The last time I traveled to California, I truly felt the brunt of what it was like to be a pre-determined criminal. We were flying to L.A. to take several meetings and drop off CDs to the local swap meets and retail spots, so we had a good amount of product in our hand luggage. If you’ve seen our CD inlet for “The Greatest Scheem…”, there are images of dead civilians, dead U.S. soldiers, injured or dead children, basically the casualties of war – so when they “randomly” searched us, they found this to be a problem. When we got on the plane, I had a plain-clothes sheriff sitting next to me throughout the flight, asking me questions on my sentiments about America. This turned into a three-hour interrogation, and as we landed, I smiled and thanked the guy for his interest in my life. Regardless, he followed me – from a distance – to baggage claim and until I left the airport.

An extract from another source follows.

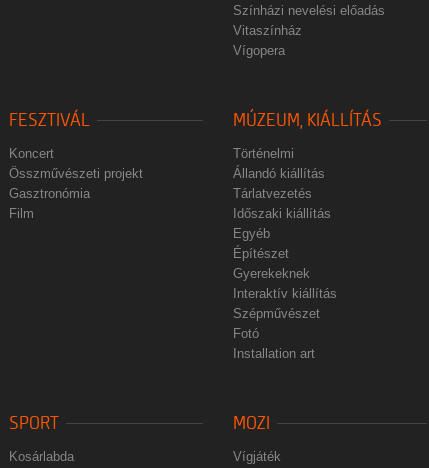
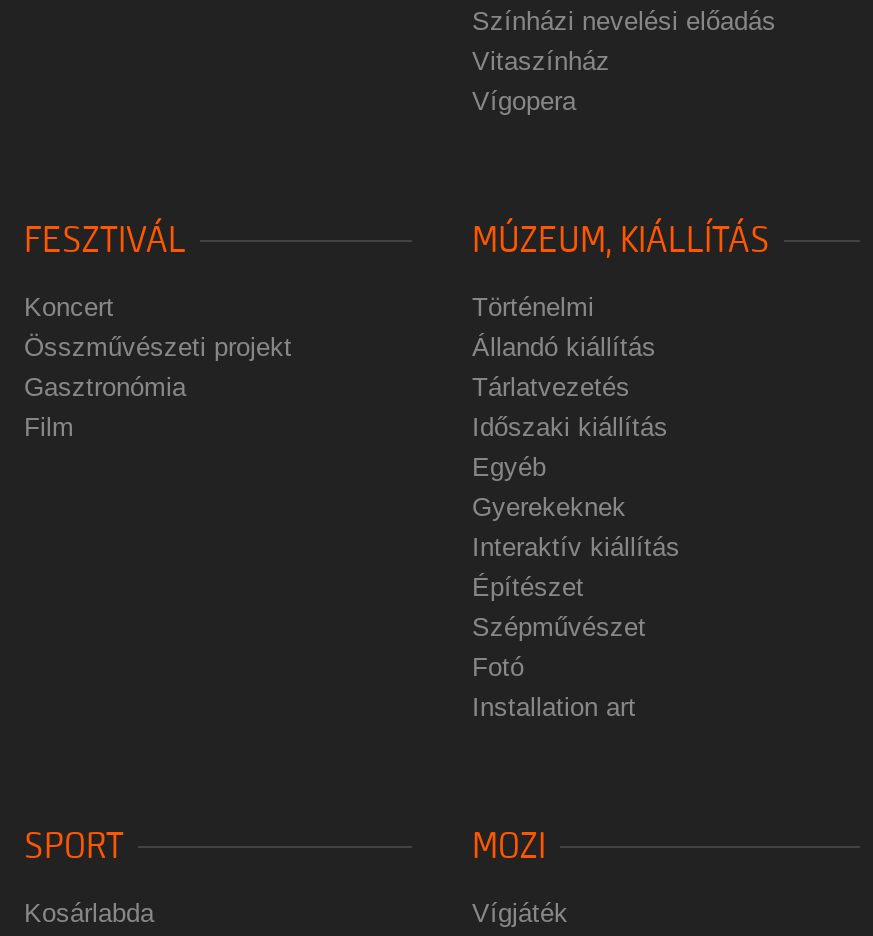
moved down: Építészet

moved up: Gyerekeknek | Interaktív kiállítás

Within Hip-Hop, I’ve received nothing but love from the community. Pee Wee Kirkland labeled our music “Conscious Gangsta”, we charted nationally on the college charts – I think the positive reaction stems from the fact that this is what Hip-Hop was made for – a communication device to share game so the next person can better themselves from your experiences. I grew up a latch key child in a single-parent household, and my main tutor was Hip-Hop. The same feeling I got when I first heard N.W.A. is the same feeling I want people to feel when they hear me. After 9/11, it’s been said that Middle Easterners in this country are “the new n*gger”. Given your perception on things, how does that statement ride with you?

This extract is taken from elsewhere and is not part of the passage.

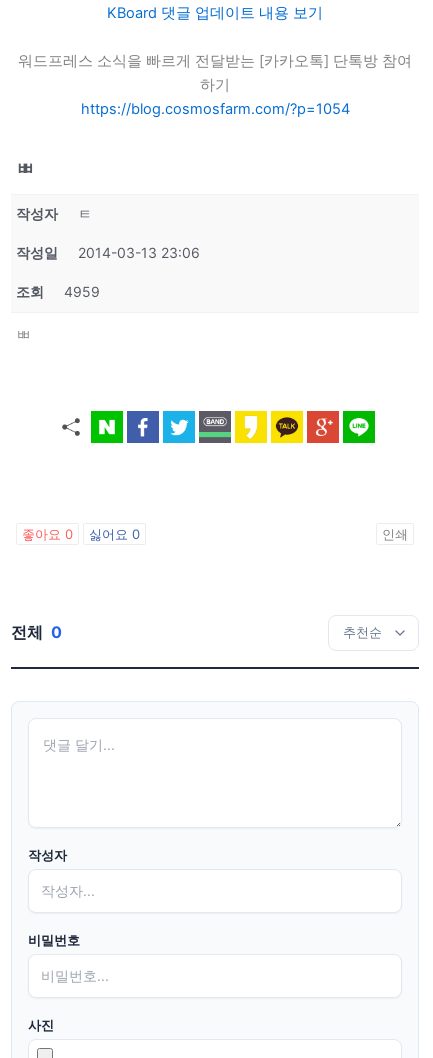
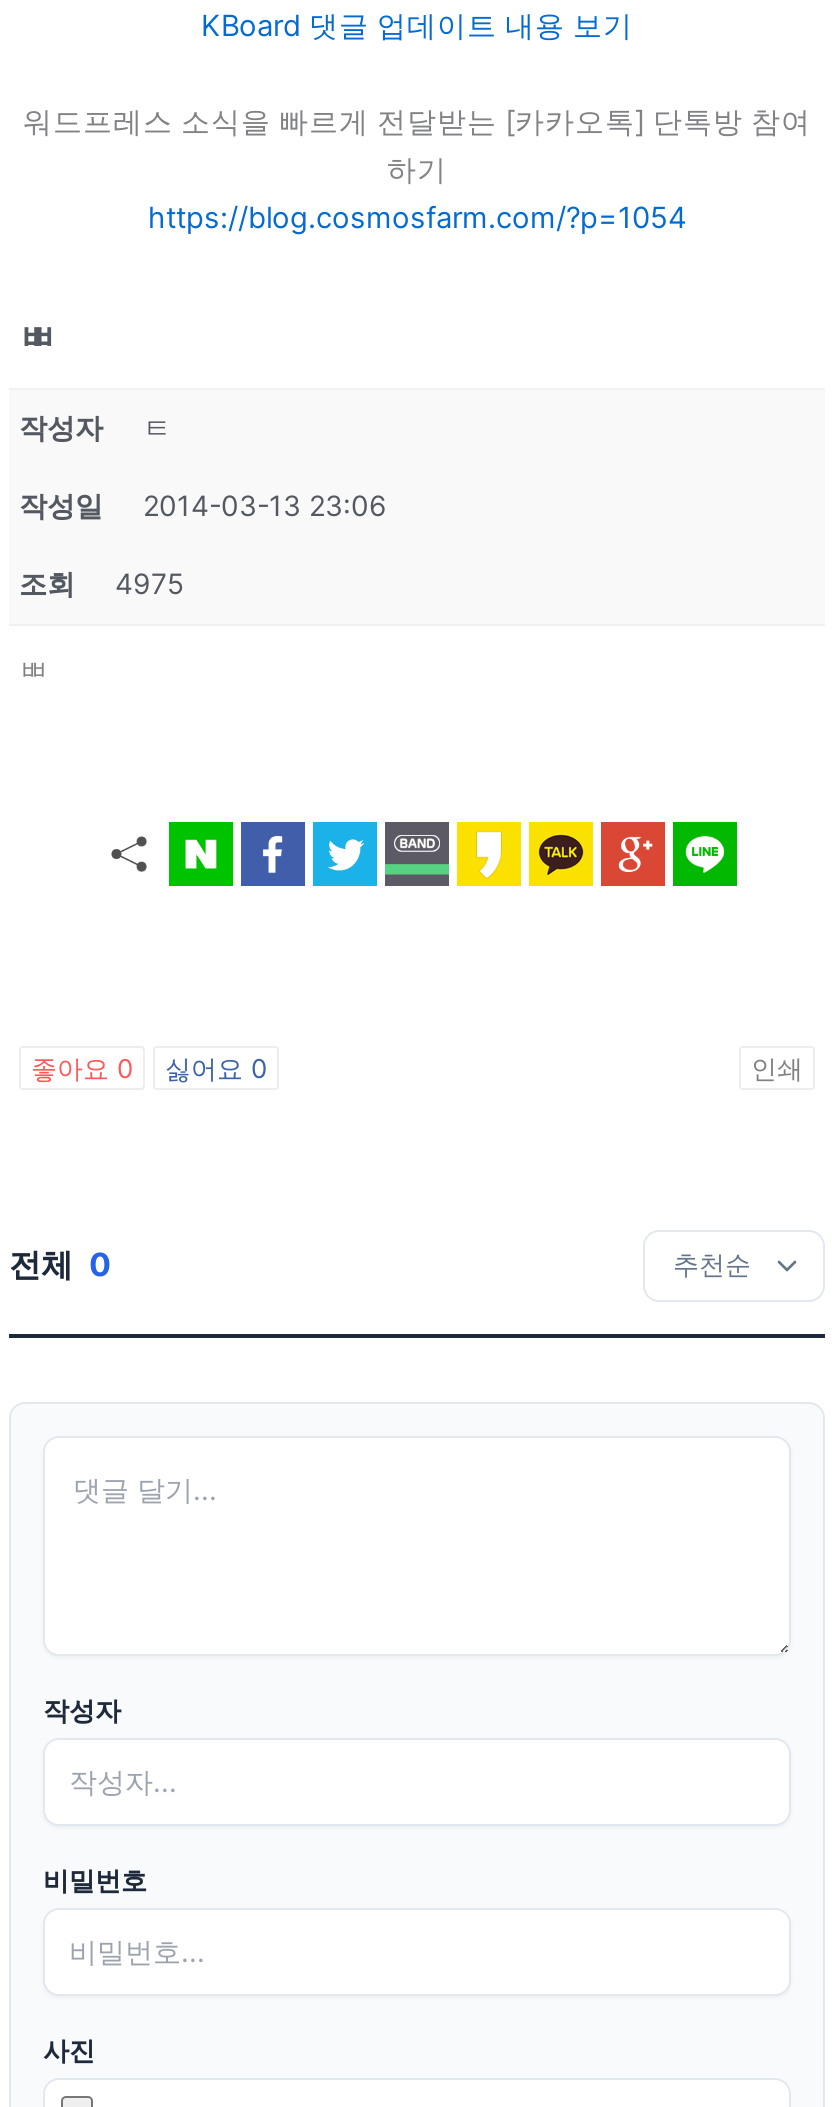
- 조회 4959
+ 조회 4975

Scheem: That’s what I am. I feel there’s a lot of truth to that statement because that’s-what-I-am. That word is perceived in America as the lowest of the low – that’s where we are as a community, simply through the media and fear factor. When people see us at a bus stop, they get worried, near a building – worried, airport – worried. Look at the handling of the problems after Hurricane Katrina hit the Gulf Coast. The media is selective in what they choose to show – they have the ability to twist perception in any direction they want. They want to talk about the 10-15 African American snipers and crackheads terrorizing the streets – forget about the 10,000-15,000 civilized people staying in the Superdome. And I think we all saw the situation where the Black guy was “stealing groceries”, while the White couple “found the groceries.”

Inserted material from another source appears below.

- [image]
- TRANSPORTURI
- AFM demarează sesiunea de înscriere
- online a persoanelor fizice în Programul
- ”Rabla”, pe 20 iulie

People sometimes question my use of the term “Sand N***a” – they feel it degrading to my community. How can I be degrading my community when I call myself the same thing? The streets created this term – not me – its only a negative, its only a racial slur when someone not from that part of the world uses it. I’m just trying to relate to the people on our own terms. I have to be real when I deliver – this isn’t a Scorsese film – we’re opening the doors of information while we’re living it. What’s the timetable like for your album? We’ve spent all this time focusing on a single. In a way, I like that nowadays in Hip-Hop…

We’re unsigned and independent, so there is no timetable for the album – I don’t have to deal with fulfilling any release dates. I made this record without any formulas, dates, etc. in mind – I made the record because it needed to be made. I don’t deal directly with distributing the music – to be honest with you, completion of a full length is based on whether people continue to need to hear the voice of Grand Scheem. Our mission is to help America achieve an understanding of the American lifestyle through the perspective of people that look and feel like me. At the end of the day, the people will be the determining factor in the big picture of what occurs.

The D.O.C. told me years ago when he was critiquing my first demo, “The most original thing you can contribute to the game is yourself – there’s only one you…And if people don’t accept it, f**k em!”. I’ve been following his advice ever since.